Мы быстро добрались до кладбищенской стены, где в конце кладбища уже начали хоронить погибших на фронте военных летчиков, ставя на их свежих могилах вместо обычных крестов скрещенные пропеллеры. Здесь было глухо, безлюдно, черно и пахло фиалками.

Мы разговелись салом, крупными крашеными яйцами и несладким куличом в ее маленькой комнатке, оклеенной цветными картинками из пасхальных номеров иллюстрированных журналов.

Пасхальная командировка, на которую я возлагал столько надежд, обманула меня. С Ганзей я не увиделся, так как она уехала на праздники в деревню, в имение ее отца. Миньона выздоравливала после инфлюэнцы и ходила закутанная в оренбургский платок. Дома тоже было неладно. Тетя переехала в Полтаву. Отец постарел. Жильцы, которых пустили в свободные комнаты, не платили денег.

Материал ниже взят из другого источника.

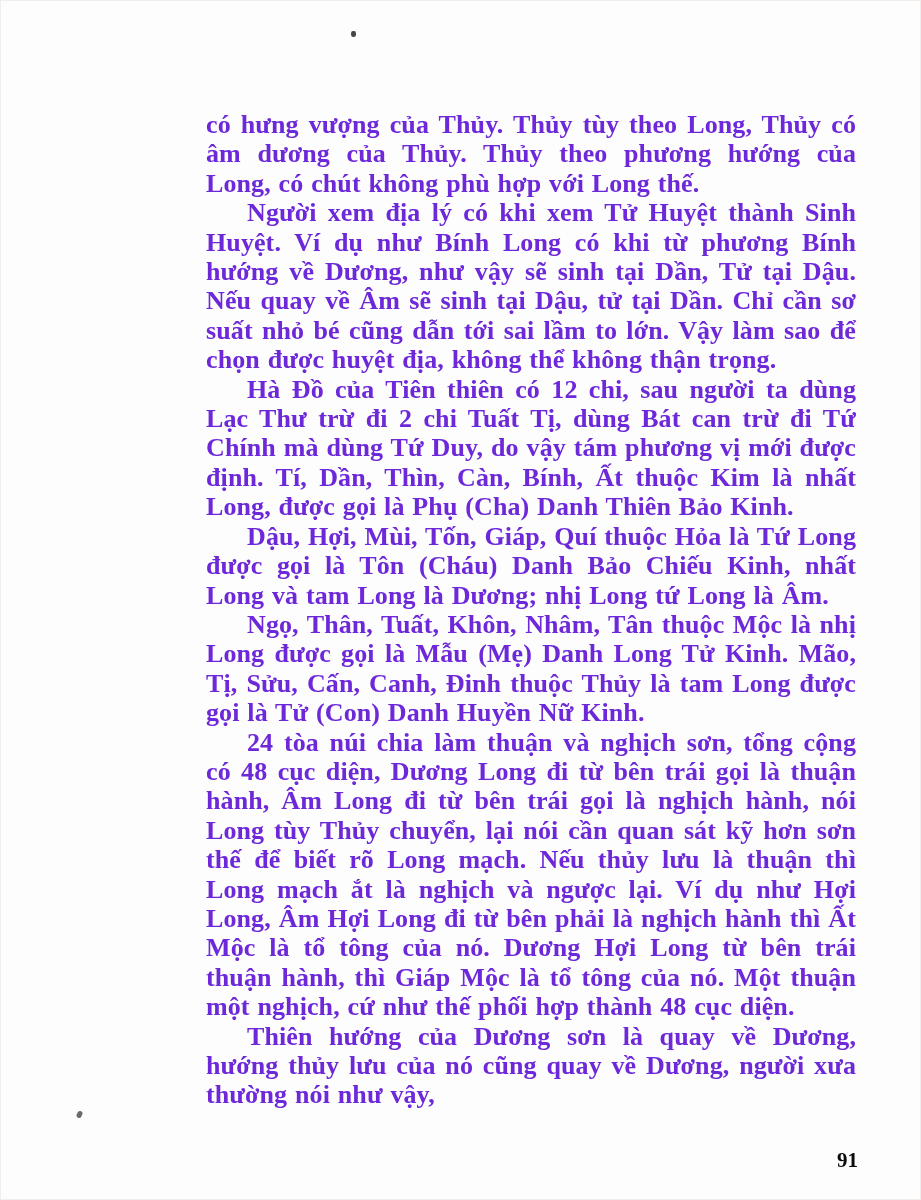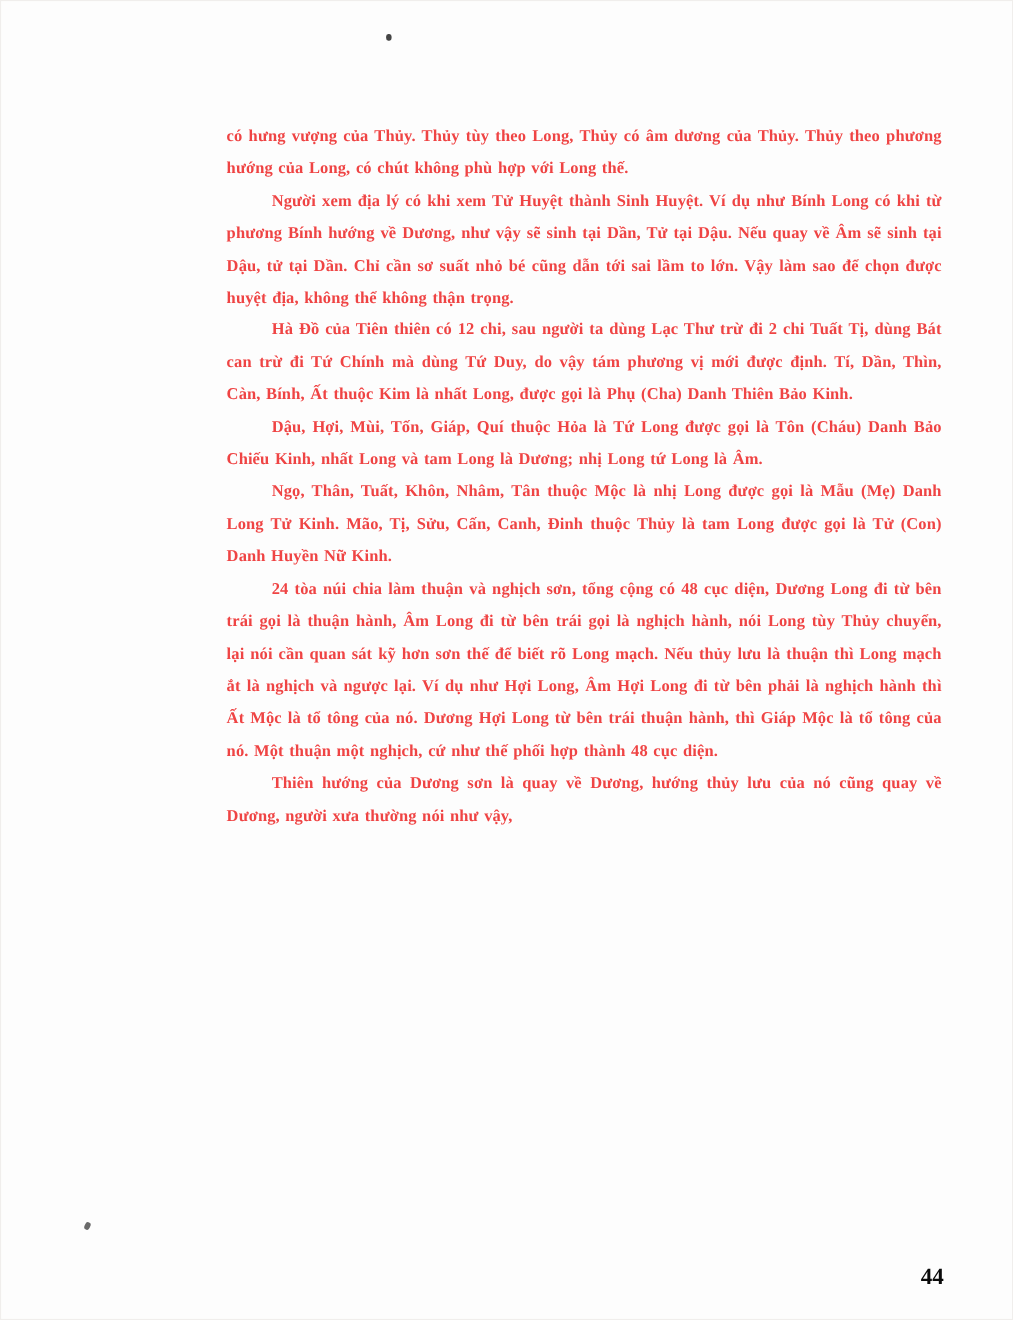"có hưng vượng của Thủy." .para { color: #ef4444 -> #6d28d9; font-size: 15px -> 26px }
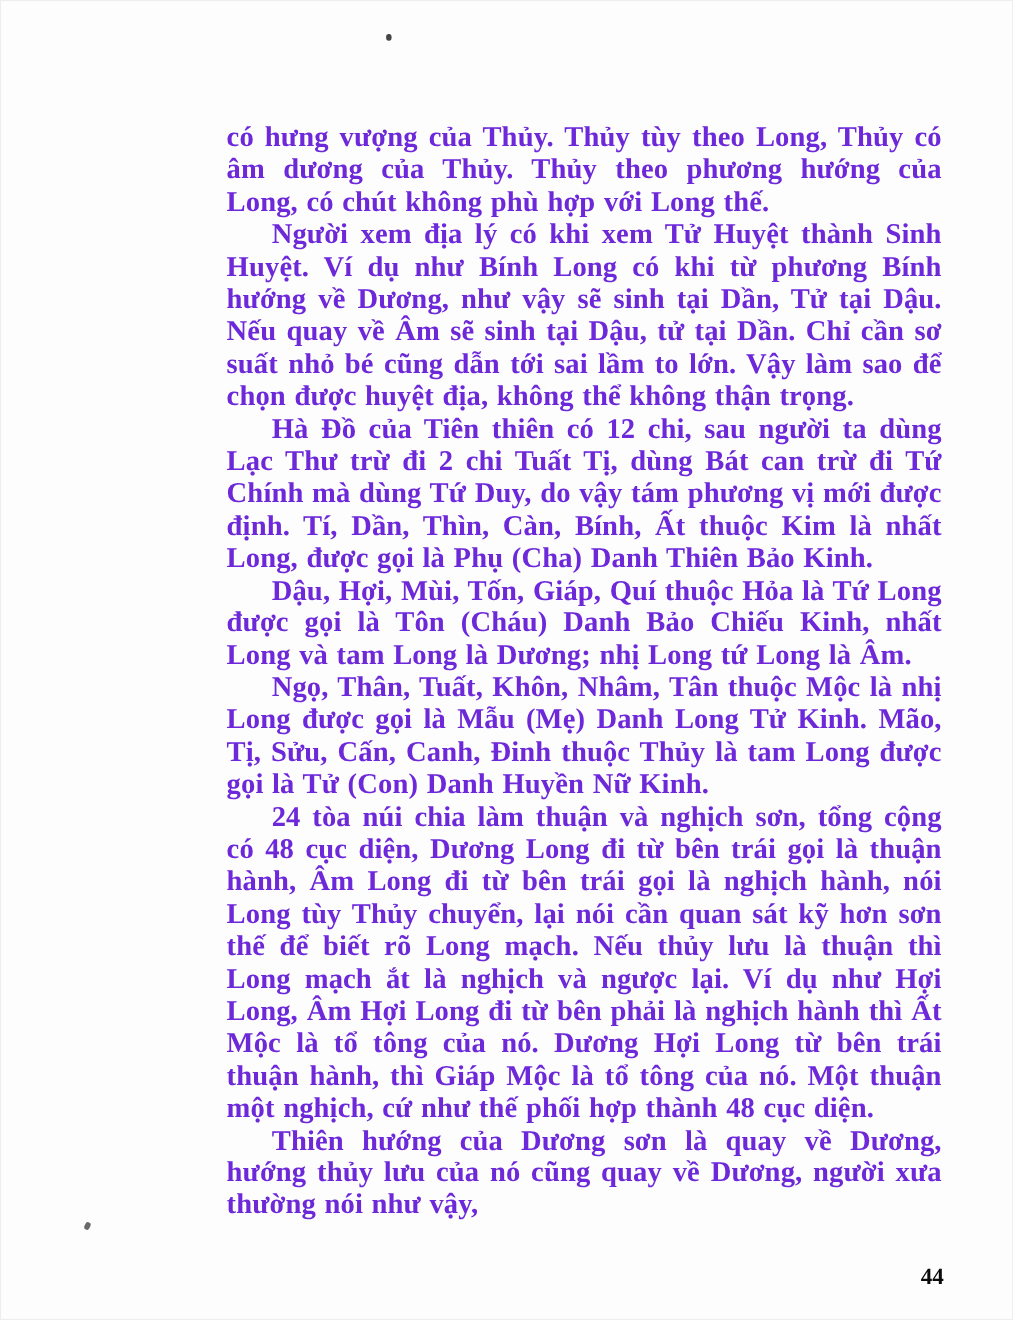"44" div.page-number { text: 44 -> 91 }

Казалось, что все в мире разладилось…

«Простите, что до сих пор не писал Вам. Мне нет оправдания. Почему не писал? Сам не знаю. Просто так. Никому не писал. О том, как я доехал до позиций, можете судить по стишку, приложенному к этому письму. У Вашего отца я был. Он обошелся со мной очень приветливо, и меня удивляет, почему, Миньона, Вы всегда рисуете его этакой грозой всех Ваших поклонников. Ничего подобного! Если же это так, то я исключение. Он поинтересовался, как я провел в тылу пасхальную неделю, беспокоился о Вашем здоровье, спросил, почему я до сих пор не произведен в бомбардиры, и даже поинтересовался, прислали ли мне на станцию лошадей. Он расспрашивал обо всех молодых людях, бывающих у Вас в доме, в частности припомнил верного рыцаря Вашей старшей сестрицы, небезызвестного красавца студента. Ох, чувствую я, что скоро Ваша старшая сестрица сделается мадам Ольшевской.

В батарее у нас нового мало. Все по-прежнему, если не считать, что перестроены окопы, блиндажи и землянки. Стоим на прежней позиции. Чего-то ждем. Зеленеют березы. Вечера стоят тихие, розовые, какие-то необычайно чуткие. Появились майские жуки, которые поют в воздухе, как виолончельные струны. В полях какие-то простенькие цветочки: желтые, розовые, белые, голубые. В лесу есть фиалки, но они почти не пахнут, а так, лишь чуть-чуть. Раскручивается молодой папоротник. Вероятно, скоро будут ландыши, уже предчувствуешь их тонкий водянистый запах. А потом пойдут и грибы. По крайней мере, в темных глубинах леса появился грибной дух.